Skin-in-the-Game (out of 10)

8

Letter grade: B.

The strongest positives — promoter ownership over 50% with promoters buying into 2026 weakness, modest cash compensation, an unbroken Big-Four audit relationship with a clean FY25 opinion, no live SEBI matters, and a QIP done at a clear premium to subscribed by reputable mutual funds — describe a company that has historically run its governance the way you would want a family-controlled Indian micro-cap to run it.

The real concerns — three Patidar brothers in the operating roles with thin succession, the Risk Committee chaired by the MD, a same-surname auditor on the material subsidiary that is not labelled as related, severe FY25 board churn that left independent tenure averaging 1.4 years, and a slow-deploying QIP that the monitoring agency has now flagged as delayed — keep this short of an A-grade governance profile. None of these is individually disqualifying; together they say "trust, but verify."

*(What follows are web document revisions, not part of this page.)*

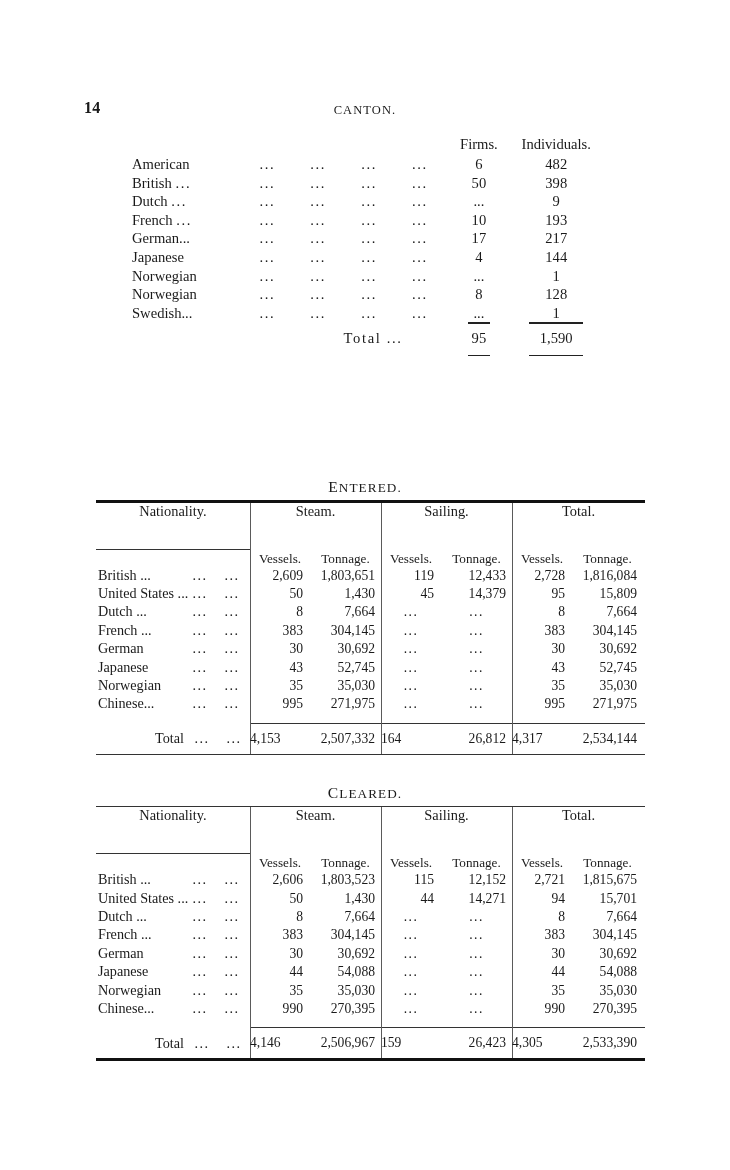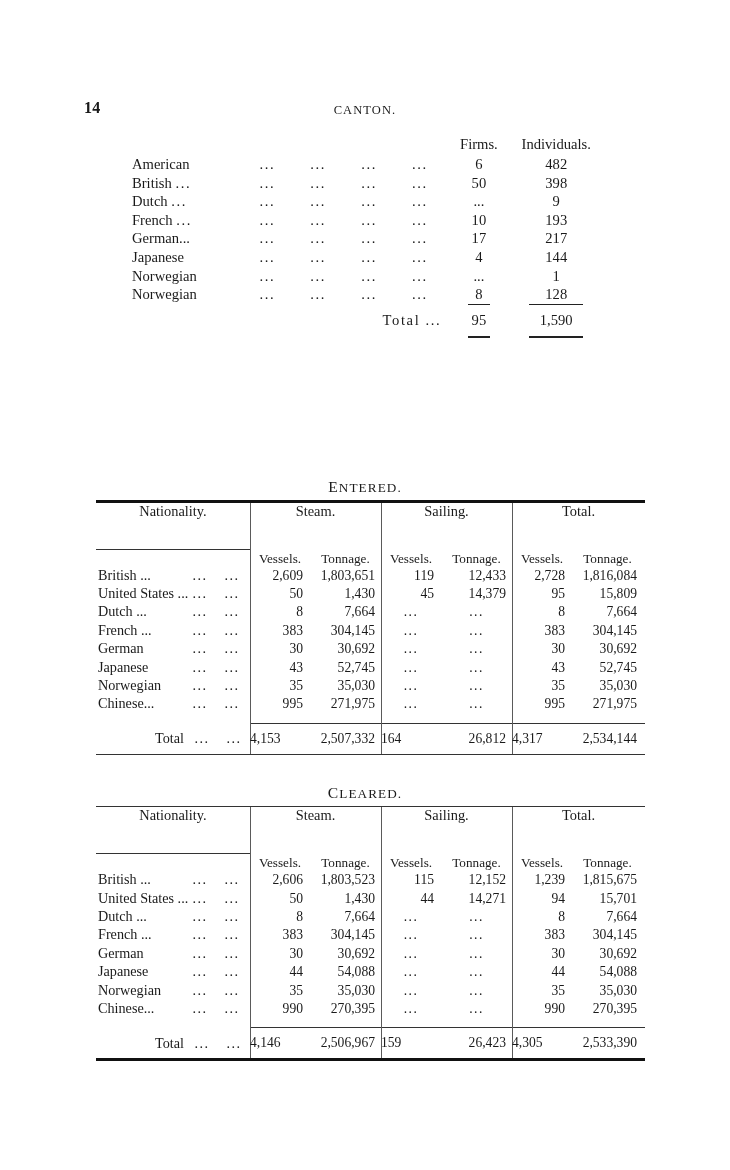--- a/index.html
+++ b/index.html
@@ -379,6 +379,15 @@
           <td class="num">8</td>
           <td class="num2">128</td>
         </tr>
+        <tr>
+          <td class="name">Swedish...</td>
+          <td class="lead dots">...</td>
+          <td class="lead dots">...</td>
+          <td class="lead dots">...</td>
+          <td class="lead dots">...</td>
+          <td class="num">...</td>
+          <td class="num2">1</td>
+        </tr>
         <tr class="spacer">
           <td colspan="7"></td>
         </tr>

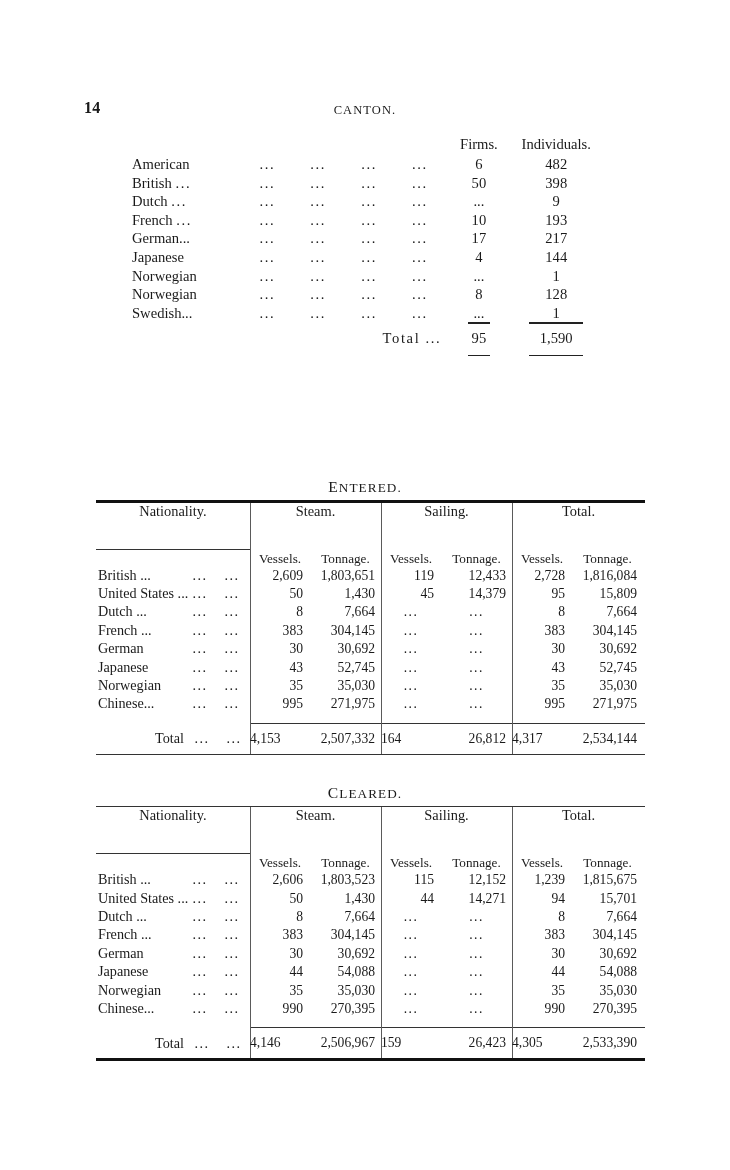--- a/index.html
+++ b/index.html
@@ -395,7 +395,7 @@
           <td class="name"></td>
           <td class="lead"></td>
           <td class="lead"></td>
-          <td class="lead" colspan="2" style="text-align:right;padding-right:4px">Total ...</td>
+          <td class="lead" colspan="2" style="text-align:left;padding-right:4px">Total ...</td>
           <td class="num ruled w-s"><span class="rulebox rule-above rule-below">95</span></td>
           <td class="num2 ruled w-l"><span class="rulebox rule-above rule-below">1,590</span></td>
         </tr>

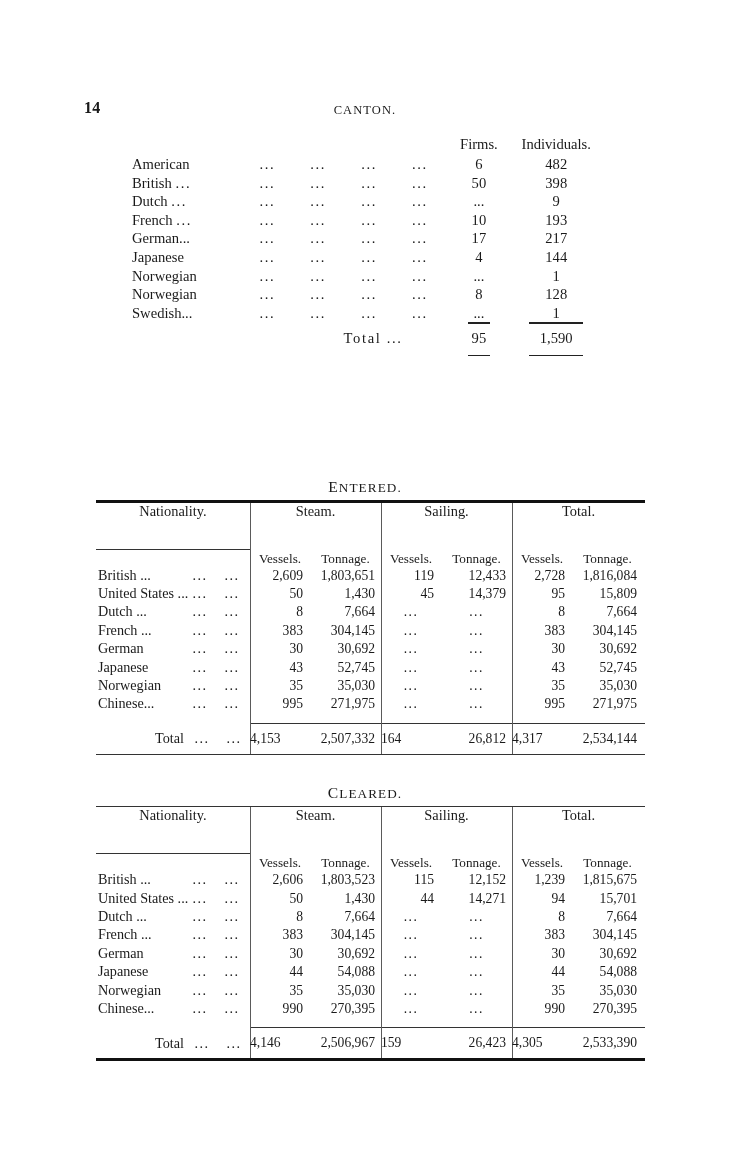--- a/index.html
+++ b/index.html
@@ -600,7 +600,7 @@
             <div class="t">1,803,523</div>
             <div class="v">115</div>
             <div class="t">12,152</div>
-            <div class="v">1,239</div>
+            <div class="v">2,721</div>
             <div class="t">1,815,675</div>
           </div>
           <div class="row">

The single thing most likely to change the grade up: clear written disclosure that S.B. Patidar & Co. is unrelated to the family (or rotation to an unrelated firm), plus an independent Risk Committee chair. Either alone is incremental; both together would be a credible A-.

The single thing most likely to change it down: a future RPT or capital raise (the ₹2,000 cr borrowing headroom is a live tool) that the new, short-tenure independent directors approve without visible challenge — particularly if it routes value to a family-owned vehicle. The next 12 months of audit committee minutes are where this will show.